[DESCRIPTION OF THE TASK]
The job is to output each record exactly as it stands, pictures excluded.

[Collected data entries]

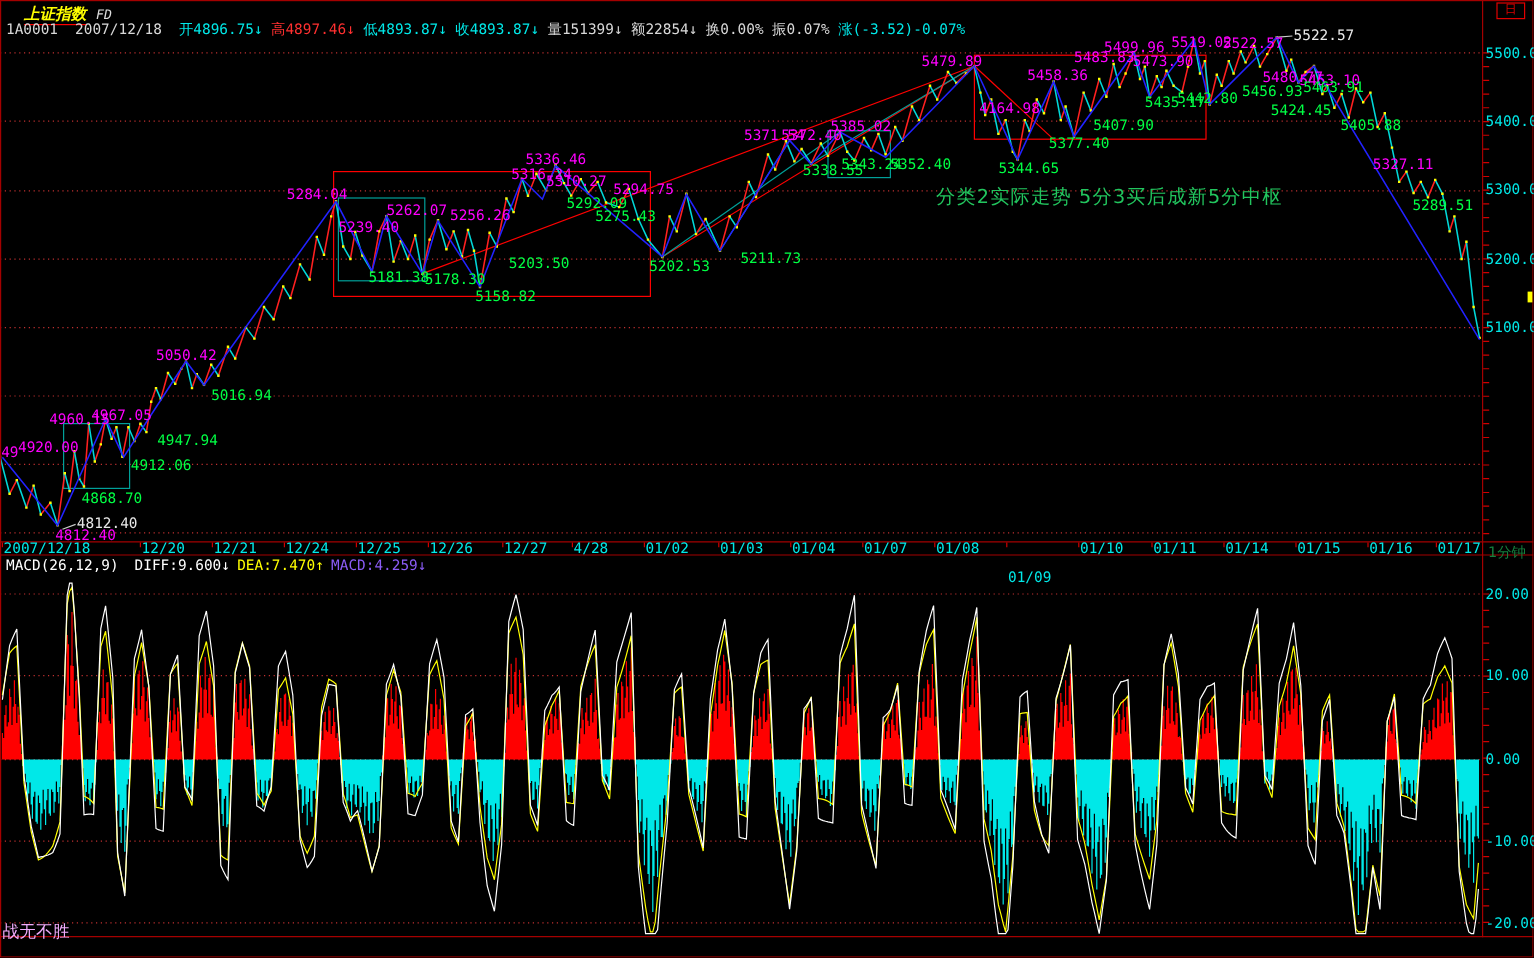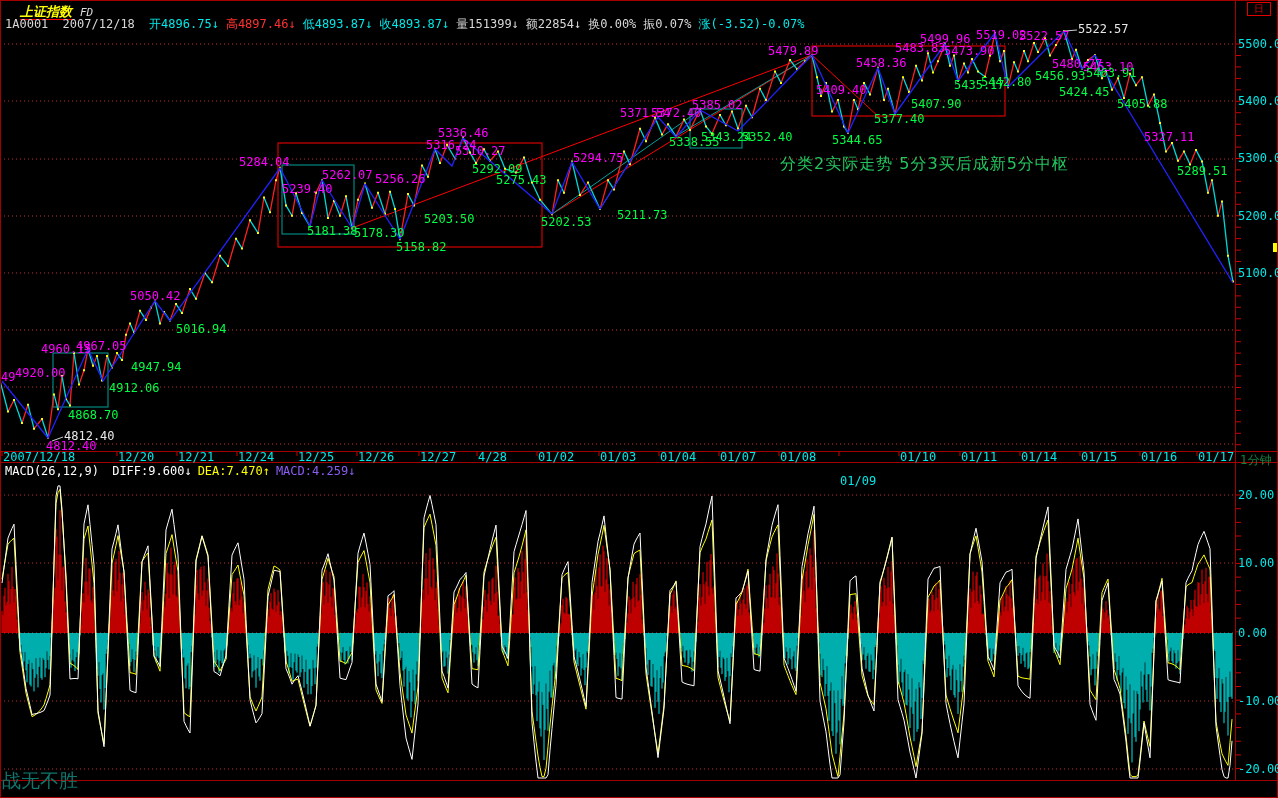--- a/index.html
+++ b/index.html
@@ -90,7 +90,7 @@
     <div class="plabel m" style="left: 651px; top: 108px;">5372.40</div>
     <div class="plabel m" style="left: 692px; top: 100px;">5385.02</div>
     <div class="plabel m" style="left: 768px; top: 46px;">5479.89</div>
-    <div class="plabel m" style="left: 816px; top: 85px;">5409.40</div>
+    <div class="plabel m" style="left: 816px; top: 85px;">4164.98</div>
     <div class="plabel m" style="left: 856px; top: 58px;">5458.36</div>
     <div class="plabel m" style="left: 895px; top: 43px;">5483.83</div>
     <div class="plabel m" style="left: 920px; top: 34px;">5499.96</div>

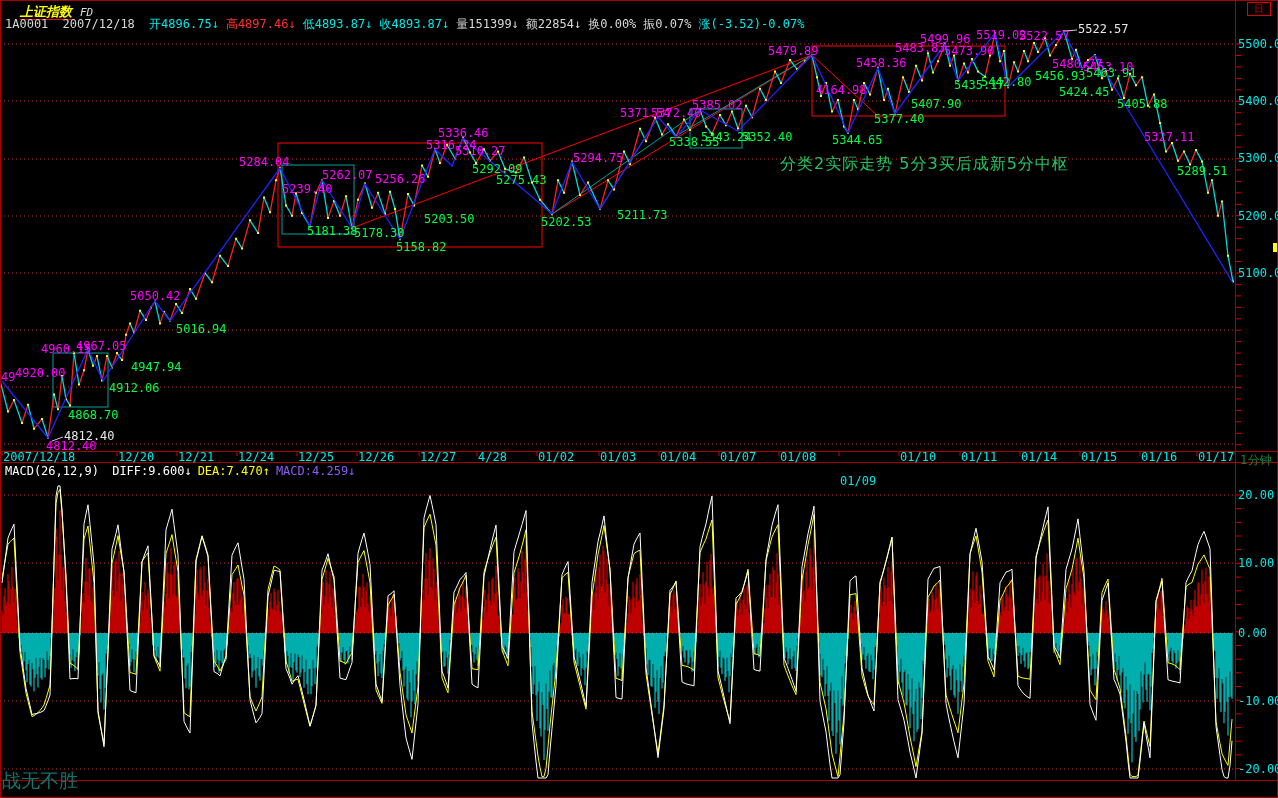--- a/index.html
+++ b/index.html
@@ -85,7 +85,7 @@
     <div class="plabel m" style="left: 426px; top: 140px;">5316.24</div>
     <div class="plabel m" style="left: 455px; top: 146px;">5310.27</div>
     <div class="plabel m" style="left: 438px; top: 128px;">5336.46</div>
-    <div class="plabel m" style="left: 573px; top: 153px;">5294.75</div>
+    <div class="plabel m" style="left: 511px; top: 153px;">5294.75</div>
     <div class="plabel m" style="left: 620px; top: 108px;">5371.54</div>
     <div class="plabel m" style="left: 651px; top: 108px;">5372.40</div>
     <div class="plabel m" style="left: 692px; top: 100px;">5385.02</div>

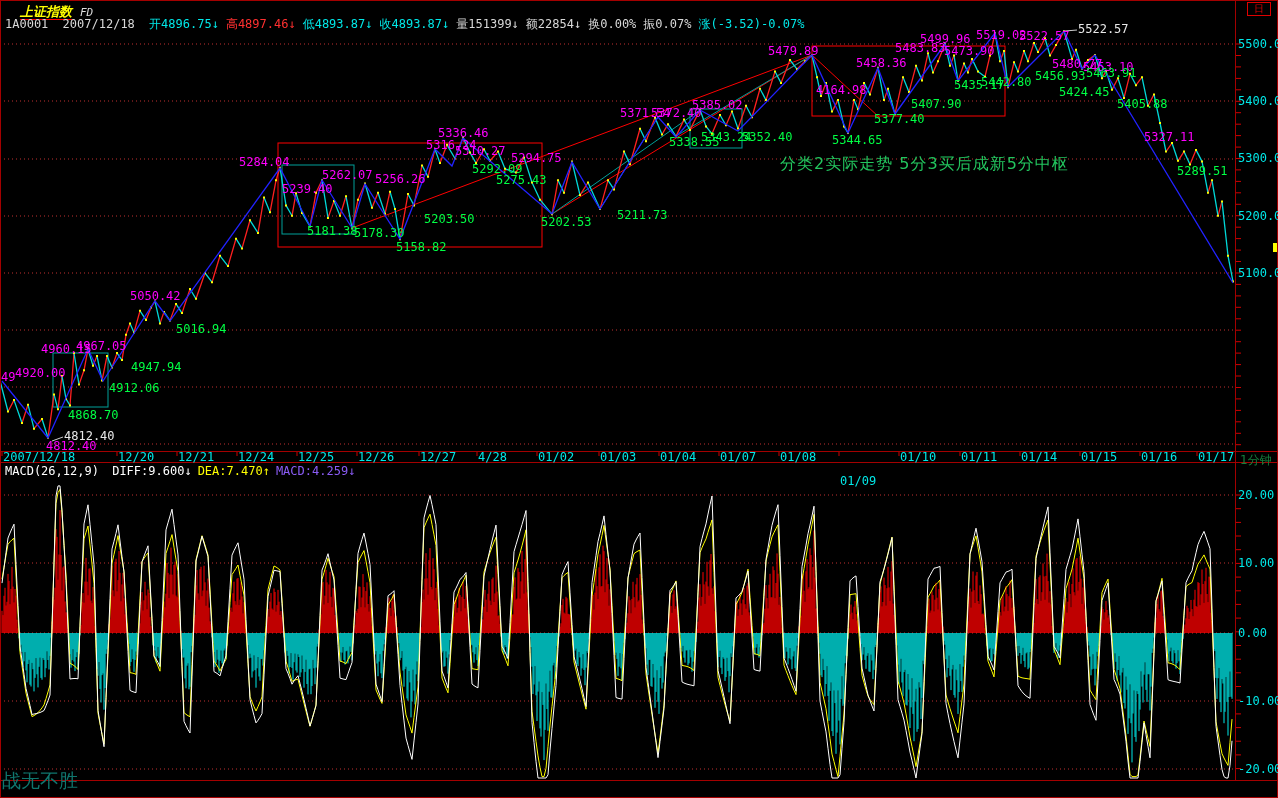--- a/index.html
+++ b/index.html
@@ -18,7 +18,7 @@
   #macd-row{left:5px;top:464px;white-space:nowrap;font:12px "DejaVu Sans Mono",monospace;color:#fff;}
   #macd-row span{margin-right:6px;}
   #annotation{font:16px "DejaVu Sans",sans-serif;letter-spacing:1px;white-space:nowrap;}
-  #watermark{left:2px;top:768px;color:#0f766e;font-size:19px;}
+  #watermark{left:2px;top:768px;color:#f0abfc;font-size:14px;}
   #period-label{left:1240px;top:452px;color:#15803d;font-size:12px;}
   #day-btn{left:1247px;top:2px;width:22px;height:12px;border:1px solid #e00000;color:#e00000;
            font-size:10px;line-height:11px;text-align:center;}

[ANSWER SECTION]
--- a/index.html
+++ b/index.html
@@ -90,7 +90,7 @@
     <div class="plabel m" style="left: 651px; top: 108px;">5372.40</div>
     <div class="plabel m" style="left: 692px; top: 100px;">5385.02</div>
     <div class="plabel m" style="left: 768px; top: 46px;">5479.89</div>
-    <div class="plabel m" style="left: 816px; top: 85px;">5409.40</div>
+    <div class="plabel m" style="left: 816px; top: 85px;">4164.98</div>
     <div class="plabel m" style="left: 856px; top: 58px;">5458.36</div>
     <div class="plabel m" style="left: 895px; top: 43px;">5483.83</div>
     <div class="plabel m" style="left: 920px; top: 34px;">5499.96</div>

--- a/index.html
+++ b/index.html
@@ -85,7 +85,7 @@
     <div class="plabel m" style="left: 426px; top: 140px;">5316.24</div>
     <div class="plabel m" style="left: 455px; top: 146px;">5310.27</div>
     <div class="plabel m" style="left: 438px; top: 128px;">5336.46</div>
-    <div class="plabel m" style="left: 573px; top: 153px;">5294.75</div>
+    <div class="plabel m" style="left: 511px; top: 153px;">5294.75</div>
     <div class="plabel m" style="left: 620px; top: 108px;">5371.54</div>
     <div class="plabel m" style="left: 651px; top: 108px;">5372.40</div>
     <div class="plabel m" style="left: 692px; top: 100px;">5385.02</div>

--- a/index.html
+++ b/index.html
@@ -18,7 +18,7 @@
   #macd-row{left:5px;top:464px;white-space:nowrap;font:12px "DejaVu Sans Mono",monospace;color:#fff;}
   #macd-row span{margin-right:6px;}
   #annotation{font:16px "DejaVu Sans",sans-serif;letter-spacing:1px;white-space:nowrap;}
-  #watermark{left:2px;top:768px;color:#0f766e;font-size:19px;}
+  #watermark{left:2px;top:768px;color:#f0abfc;font-size:14px;}
   #period-label{left:1240px;top:452px;color:#15803d;font-size:12px;}
   #day-btn{left:1247px;top:2px;width:22px;height:12px;border:1px solid #e00000;color:#e00000;
            font-size:10px;line-height:11px;text-align:center;}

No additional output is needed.